ECLI:NL:HR:2010:BK4421
Hoge Raad
- Cassatie
- A.J.A. van Dorst
- H.A.G. Splinter-van Kan
- W.F. Groos
- Rechtspraak.nl
Cassatie over strafmotivering en omstandigheden waaronder feiten zijn begaan
In deze zaak heeft de Hoge Raad op 12 januari 2010 uitspraak gedaan in een cassatieprocedure tegen een arrest van het Gerechtshof te 's-Hertogenbosch. De verdachte was veroordeeld voor poging tot afpersing en bedreiging met geweld. De feiten vonden plaats op 27 april 2006 in Geleen, waar de verdachte samen met een medeverdachte een slachtoffer onder bedreiging met een mes geld probeerde af te persen. De verdachte heeft in hoger beroep aangevoerd dat de verklaringen van de slachtoffers ongeloofwaardig zijn en dat hij niet heeft geprobeerd af te persen. Het Hof heeft echter geoordeeld dat de verklaringen van de slachtoffers betrouwbaar zijn en dat de verdachte door zijn handelen de slachtoffers in een benarde situatie heeft gebracht.

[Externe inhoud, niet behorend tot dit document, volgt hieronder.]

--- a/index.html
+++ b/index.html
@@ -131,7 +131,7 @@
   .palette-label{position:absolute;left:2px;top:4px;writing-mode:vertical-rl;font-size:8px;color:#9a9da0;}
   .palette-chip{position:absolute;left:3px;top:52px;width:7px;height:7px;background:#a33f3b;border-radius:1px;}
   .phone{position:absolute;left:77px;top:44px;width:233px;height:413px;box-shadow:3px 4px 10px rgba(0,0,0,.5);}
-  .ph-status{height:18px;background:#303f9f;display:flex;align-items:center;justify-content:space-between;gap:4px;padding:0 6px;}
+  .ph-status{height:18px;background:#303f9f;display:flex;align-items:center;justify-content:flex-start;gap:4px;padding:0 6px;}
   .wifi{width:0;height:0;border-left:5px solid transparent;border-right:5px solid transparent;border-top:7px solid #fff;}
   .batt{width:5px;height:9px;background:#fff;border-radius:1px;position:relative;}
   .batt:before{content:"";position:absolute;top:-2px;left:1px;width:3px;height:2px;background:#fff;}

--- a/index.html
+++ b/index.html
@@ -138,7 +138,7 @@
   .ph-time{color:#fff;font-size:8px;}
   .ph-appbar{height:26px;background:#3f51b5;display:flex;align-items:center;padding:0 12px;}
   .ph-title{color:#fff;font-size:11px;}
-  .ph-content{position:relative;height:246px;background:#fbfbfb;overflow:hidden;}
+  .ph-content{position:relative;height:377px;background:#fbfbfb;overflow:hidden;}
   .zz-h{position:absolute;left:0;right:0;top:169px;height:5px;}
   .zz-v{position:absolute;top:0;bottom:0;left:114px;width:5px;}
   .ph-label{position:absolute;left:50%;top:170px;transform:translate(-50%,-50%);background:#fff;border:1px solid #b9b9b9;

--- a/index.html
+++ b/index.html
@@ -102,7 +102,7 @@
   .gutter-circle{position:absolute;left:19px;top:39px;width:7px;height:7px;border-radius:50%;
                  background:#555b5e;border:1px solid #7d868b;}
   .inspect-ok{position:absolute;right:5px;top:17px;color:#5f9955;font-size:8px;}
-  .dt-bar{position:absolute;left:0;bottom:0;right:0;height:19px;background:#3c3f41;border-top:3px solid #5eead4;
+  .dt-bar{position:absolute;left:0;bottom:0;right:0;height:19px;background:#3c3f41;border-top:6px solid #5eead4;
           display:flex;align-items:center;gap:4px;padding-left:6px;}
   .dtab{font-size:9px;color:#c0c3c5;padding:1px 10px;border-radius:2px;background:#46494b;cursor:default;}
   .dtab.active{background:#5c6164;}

De Hoge Raad heeft de overwegingen van het Hof bevestigd, waarbij het heeft benadrukt dat de rechter bij de strafoplegging rekening kan houden met feiten en omstandigheden die van invloed zijn op de ernst van het delict. De Hoge Raad heeft echter ook geconstateerd dat de opgelegde gevangenisstraf te lang was, gezien de overschrijding van de redelijke termijn van het proces. Daarom heeft de Hoge Raad de gevangenisstraf verminderd van dertig naar achtentwintig maanden. De uitspraak van de Hoge Raad bevestigt de mogelijkheid voor rechters om bij de strafoplegging rekening te houden met omstandigheden die niet expliciet in de tenlastelegging zijn opgenomen, zolang deze relevant zijn voor de beoordeling van de zaak.